Gracias a la incorporación de fibras de boro al carbono presente en las camisetas, lo que crea carburo de boro -B4C-, material empleado para construir el revestimiento, por ejemplo, de los tanques de guerra. En condiciones normales, el carburo de boro alcanza una dureza de 9,3 en la escala de Mohs, por lo que resulta casi tan duro como el diamante, algo que, en principio, dificulta su modelaje. La novedad que presenta este descubrimiento radica en la elasticidad de estos tejidos, ya que los nanocables que se emplean para tejer este material permiten los mismos movimientos que cualquier prenda de ropa de algodón.

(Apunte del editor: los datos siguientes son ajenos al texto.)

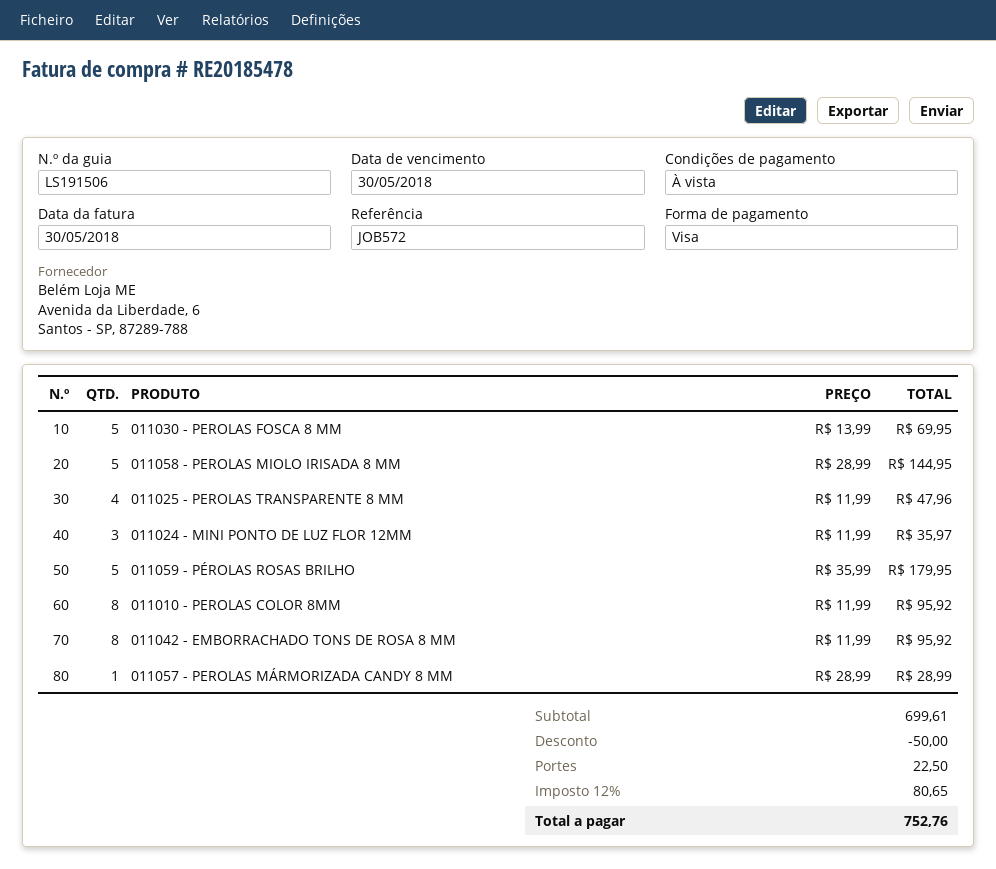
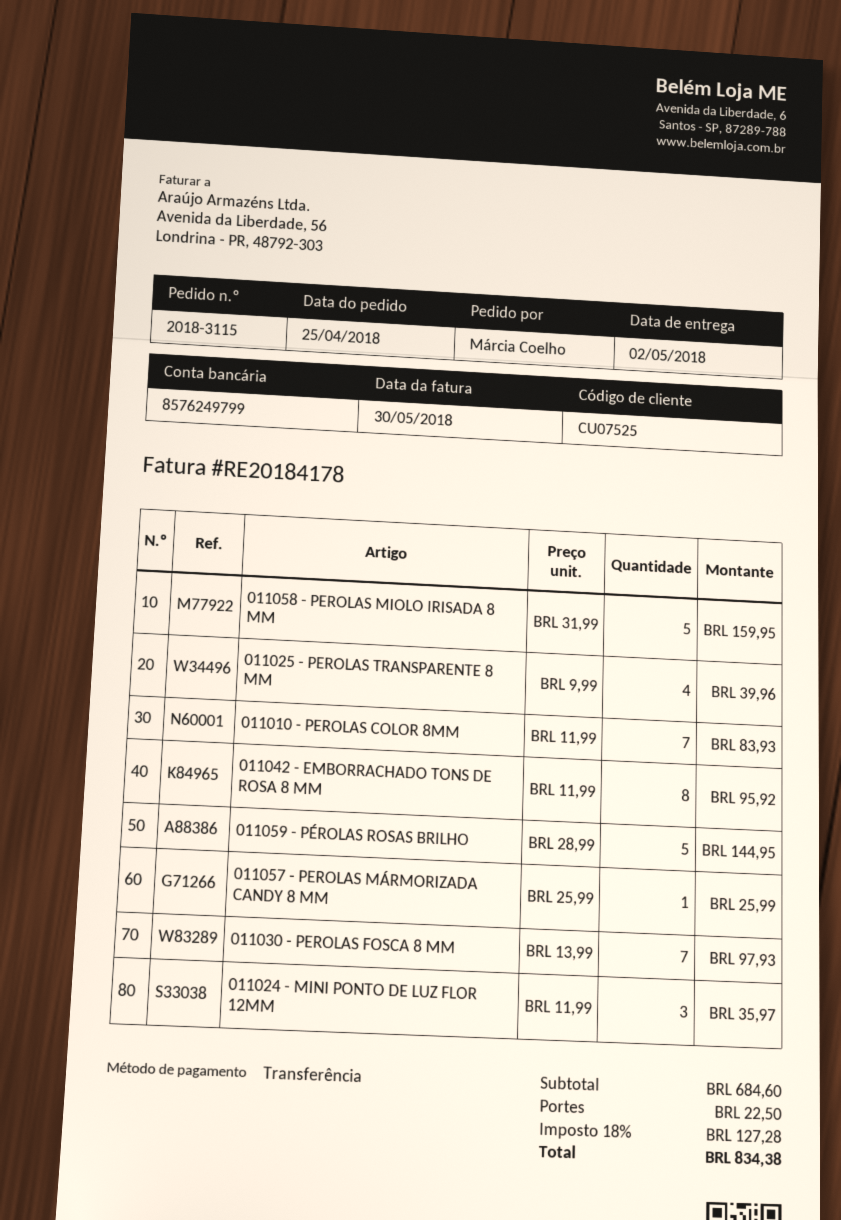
invoice number: RE20185478 -> RE20184178
payment method: Visa -> bank transfer
011030 - PEROLAS FOSCA 8 MM: 5 x 13.99 = 69.95 -> 7 x 13.99 = 97.93
011058 - PEROLAS MIOLO IRISADA 8 MM: 5 x 28.99 = 144.95 -> 5 x 31.99 = 159.95
011025 - PEROLAS TRANSPARENTE 8 MM: 4 x 11.99 = 47.96 -> 4 x 9.99 = 39.96
011059 - PÉROLAS ROSAS BRILHO: 5 x 35.99 = 179.95 -> 5 x 28.99 = 144.95
011010 - PEROLAS COLOR 8MM: 8 x 11.99 = 95.92 -> 7 x 11.99 = 83.93
011057 - PEROLAS MÁRMORIZADA CANDY 8 MM: 1 x 28.99 = 28.99 -> 1 x 25.99 = 25.99
subtotal: 699.61 -> 684.60
discount: 50.00 -> none
tax: 12% = 80.65 -> 18% = 127.28
total: 752.76 -> 834.38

Al margen de las aplicaciones más evidentes, principalmente dirigidas a la creación de ropa protectora para entornos de combate, la sociedad en general podría beneficiarse de estos tejidos, según el Profesor Xiaodong Li, de la Universidad de Carolina del Sur, responsable del proyecto y autor del artículo B4C-Nanowires/Carbon-Microfiber Hybrid Structures and Composites from Cotton T-shirts publicado en Advance Materials -ver resumen de contenidos aquí-.
Algunas de las aplicaciones no-militares que podrían tener estos tejidos serían la creación de una nueva generación de carrocerías para vehículos, usándolas como revestimiento especialmente penado en minimizar los daños ocasionados por accidentes.
Según los experimentos realizados, sería posible modular el índice de flexibilidad de este material, por lo que se podría usar para cubrir un automóvil, por ejemplo, dotándolo de un escudo protector que se deformase lo suficiente para amortiguar el golpe recibido, al tiempo que mantuviese la integridad general del vehículo, disminuyendo las consecuencias para quienes estén en su interior. Además, al tratarse de un material sumamente ligero, podría usarse para construir vehículos voladores cuyo peso sería muy inferior al de los construidos actualmente y que presentarían una mayor resistencia al desgaste, lo que alargaría su vida útil.